5. The Investor hereby makes the following representations, warranties and covenants to the Company:

(a) On the date hereof and at the time of purchase giving effect of this offering, the Investor, together with its affiliates (as that term is defined under Rule 405 of the Securities Act), does not and will not beneficially own 5% or more of the Common Stock of the Company.

(b) The Investor is purchasing the Shares and the Warrants for its own account, in the ordinary course of its business and the Investor has no arrangement, directly or indirectly, with any person to participate in the distribution of the Shares and the Warrants.

(c) The Investor is acquiring the Shares and the Warrants for investment and not with a view to distribution or resale thereof.

(d) The Investor, either alone or together with its representatives has such knowledge, sophistication and experience in business and financial matters, including investing in biopharmaceutical companies, so as to be capable of evaluating the merits and risks of the prospective investment in the Shares and the Warrants, and has so evaluated the merits and risks of such investment.
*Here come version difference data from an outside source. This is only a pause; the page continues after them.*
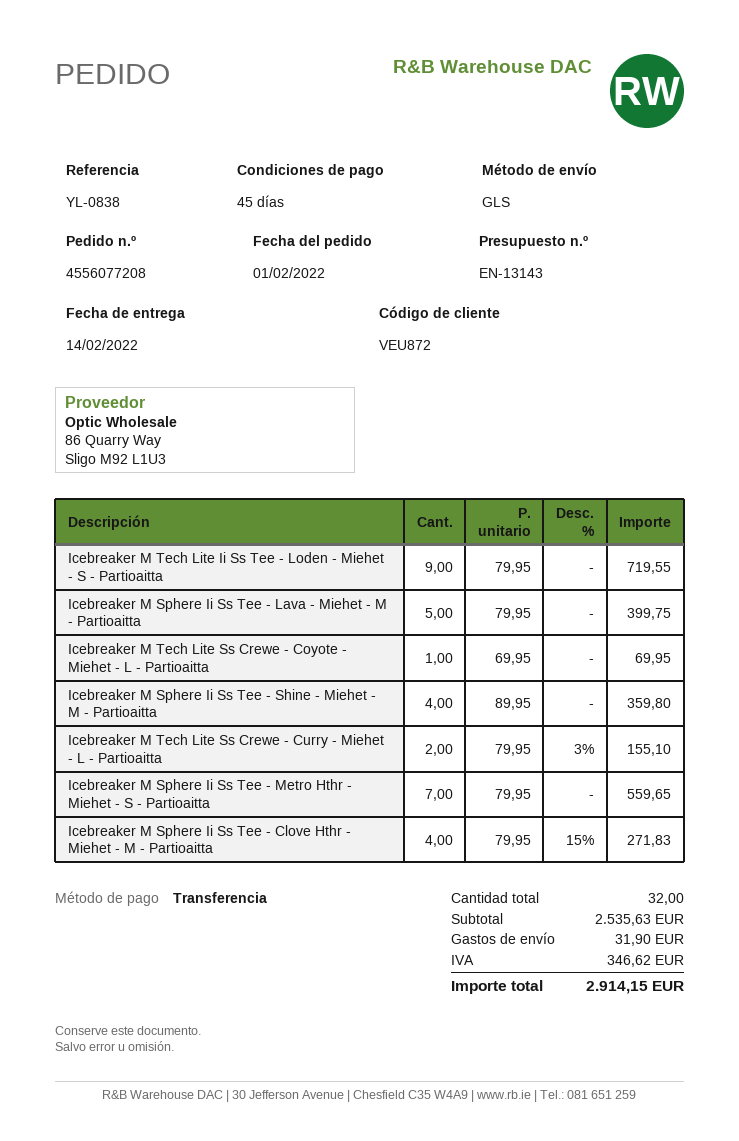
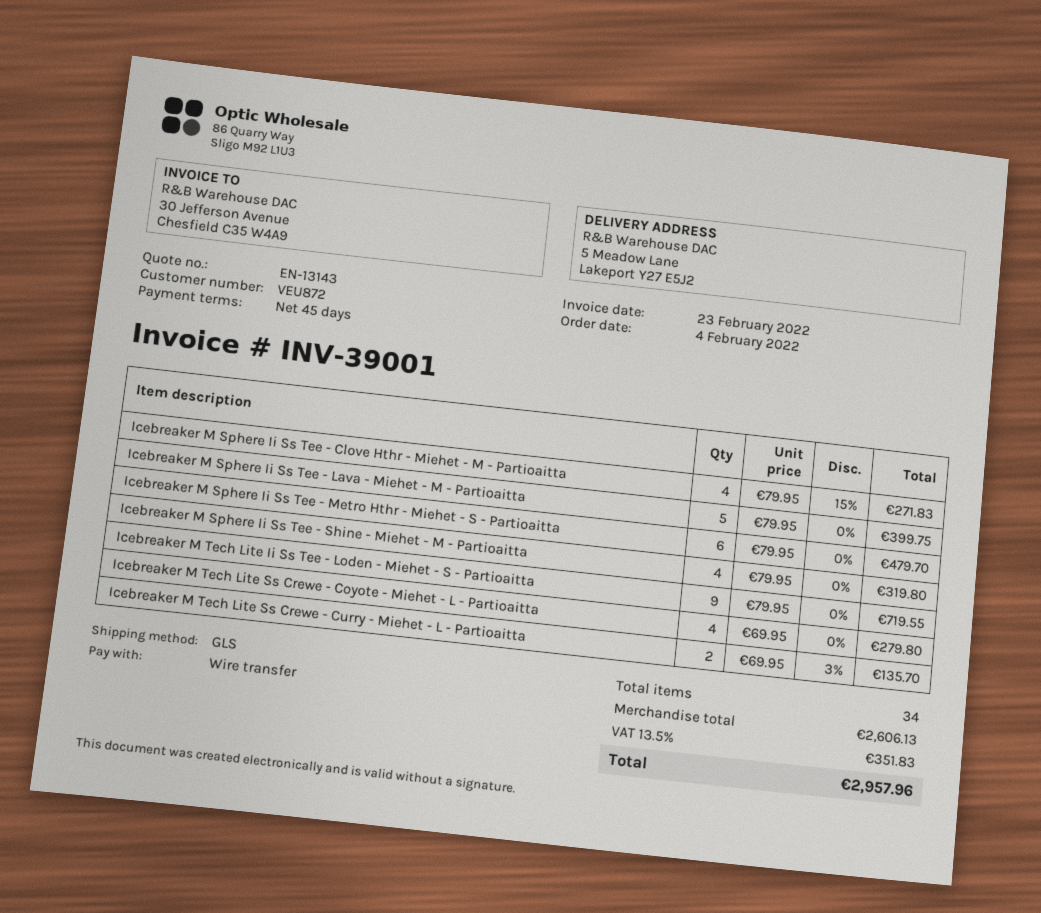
order date: 2022-02-01 -> 2022-02-04
Icebreaker M Tech Lite Ss Crewe - Coyote - Miehet - L - Partioaitta: 1 x 69.95 = 69.95 -> 4 x 69.95 = 279.80
Icebreaker M Sphere Ii Ss Tee - Shine - Miehet - M - Partioaitta: 4 x 89.95 = 359.80 -> 4 x 79.95 = 319.80
Icebreaker M Tech Lite Ss Crewe - Curry - Miehet - L - Partioaitta: 2 x 79.95 - 3% = 155.10 -> 2 x 69.95 - 3% = 135.70
Icebreaker M Sphere Ii Ss Tee - Metro Hthr - Miehet - S - Partioaitta: 7 x 79.95 = 559.65 -> 6 x 79.95 = 479.70
total quantity: 32 -> 34
subtotal: 2535.63 -> 2606.13
shipping: 31.90 -> none
tax: 346.62 -> 351.83
total: 2914.15 -> 2957.96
The Investor is able to bear the economic risk of an investment in the Shares and the Warrants and, at the present time, is able to afford a complete loss of such investment.
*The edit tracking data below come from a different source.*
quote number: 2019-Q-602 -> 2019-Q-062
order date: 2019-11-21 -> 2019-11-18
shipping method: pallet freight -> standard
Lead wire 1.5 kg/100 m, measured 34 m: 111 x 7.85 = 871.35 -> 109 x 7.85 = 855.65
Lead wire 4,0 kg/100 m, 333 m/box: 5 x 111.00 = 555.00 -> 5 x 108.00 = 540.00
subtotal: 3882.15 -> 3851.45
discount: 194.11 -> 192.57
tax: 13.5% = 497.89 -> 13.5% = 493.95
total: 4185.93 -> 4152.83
(e) The Investor acknowledges that it has reviewed the Disclosure Materials, the Registration Statement and the Disclosure Package and has been afforded: (i) the opportunity to ask such questions as it has deemed necessary of, and to receive answers from, representatives of the Company concerning the terms and conditions of the offering of the Shares and the Warrants and the merits and risks of investing in the Shares and the Warrants; (ii) access to information (other than material non-public information) about the Company and its financial condition, results of operations, business, properties, management and prospects sufficient to enable it to evaluate its investment; and (iii) the opportunity to obtain such additional information that the Company possesses or can acquire without unreasonable effort or expense that is necessary to make an informed investment decision with respect to the investment. Neither such inquiries nor any other investigation conducted by or on behalf of the Investor or its representatives or counsel shall modify, amend or affect the Investor’s right to rely on the truth, accuracy and completeness of the Disclosure Materials and the Company’s representations and warranties contained in this Agreement.
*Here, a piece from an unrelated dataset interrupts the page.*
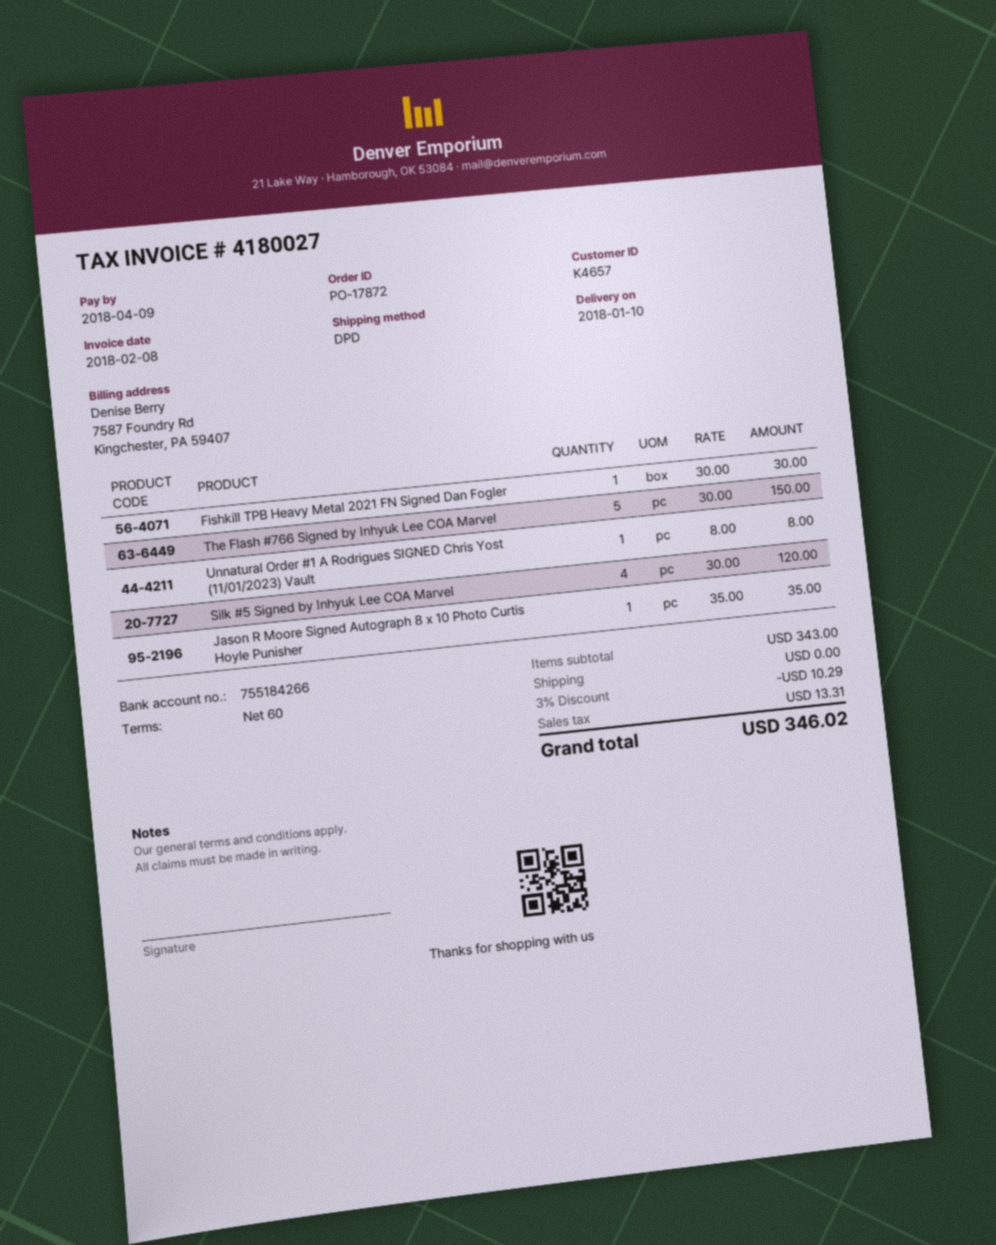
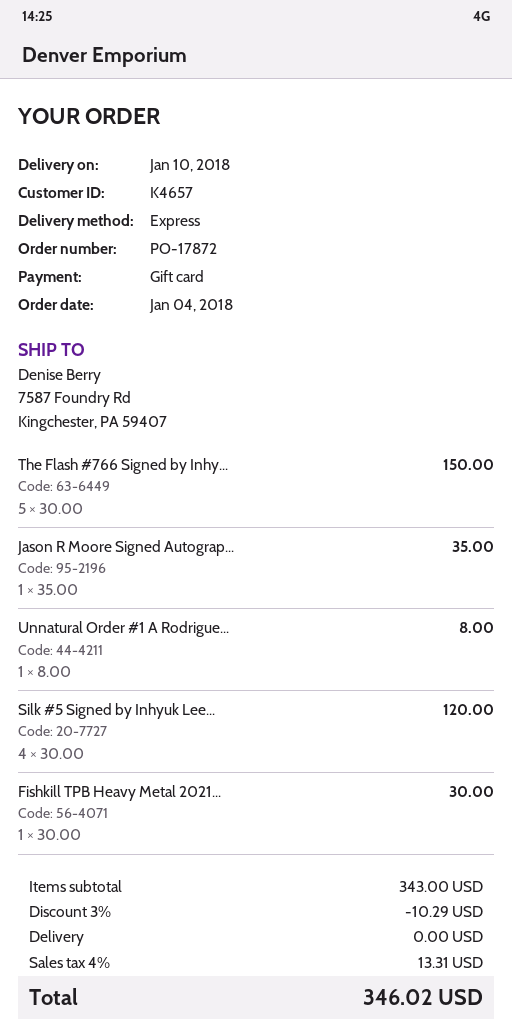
shipping method: DPD -> express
(f) The Investor understands that nothing in this Agreement or any other materials presented by or on behalf of the Company to the Investor in connection with the purchase of the Shares or the Warrants constitutes legal, tax or investment advice. The Investor has consulted such legal, tax and investment advisors as it, in its sole discretion, has deemed necessary or appropriate in connection with its purchase of the Shares.

(g) The Investor represents that, except as set forth below, (a) it has had no position, office or other material relationship within the past three years with the Company or any of its affiliates and (b) it has no direct or indirect affiliation or association with any NASD member. Exceptions:

 

 


(If no exceptions, write “none.” If left blank, response will be deemed to be “none.”)

6. Subject to the provisions of this Section 6, the Company will indemnify and hold the Investors and their directors, officers, shareholders, partners, members, employees and agents (each, an “Investor Party”) harmless from any and all losses, liabilities, obligations, claims, contingencies, damages, costs and expenses, including all judgments, amounts paid in settlements, court costs and reasonable attorneys’ fees and costs of investigation that any such Investor Party may suffer or incur (the “Indemnified Liabilities”) as a result of or relating to (a) any breach of any of the representations, warranties, covenants or agreements made by the Company in this Agreement or (b) any cause of action, suit or claim brought or made against such Investor Party by a third party (including for these purposes a derivative action brought on behalf of the Company) and arising out of or resulting from (i) the execution, delivery, performance or enforcement of this Agreement or any other certificate, instrument or document contemplated hereby or thereby, (ii) any transaction financed or to be financed in whole or in part, directly or indirectly, with the proceeds of the issuance of the Shares, or (iii) the status of such Investor or holder of the Shares as an investor in the Company. The Company shall not


be liable to any Investor under this provision in respect of any Indemnified Liability if such liability arises out of any misrepresentation by the Investor in Section 5 of this Agreement. To the extent that the foregoing undertaking by the Company may be unenforceable for any reason, the Company shall make the maximum contribution to the payment and satisfaction of each of the Indemnified Liabilities which is permissible under applicable law. If any action shall be brought against any Investor Party in respect of which indemnity may be sought pursuant to this Agreement, such Investor Party shall promptly notify the Company in writing, and the Company shall have the right to assume the defense thereof with counsel of its own choosing. Any Investor Party shall have the right to employ separate counsel in any such action and participate in the defense thereof, but the fees and expenses of such counsel shall be at the expense of such Investor Party except to the extent that (i) the employment thereof has been specifically authorized by the Company in writing, (ii) the Company has failed after a reasonable period of time to assume such defense and to employ counsel or (iii) in such action there is, in the reasonable opinion of such separate counsel, a material conflict on any material issue between the position of the Company and the position of such Investor Party. The Company will not be liable to any Investor Party under this Section 6 for any settlement by a Investor Party effected without the Company’s prior written consent, which shall not be unreasonably withheld or delayed.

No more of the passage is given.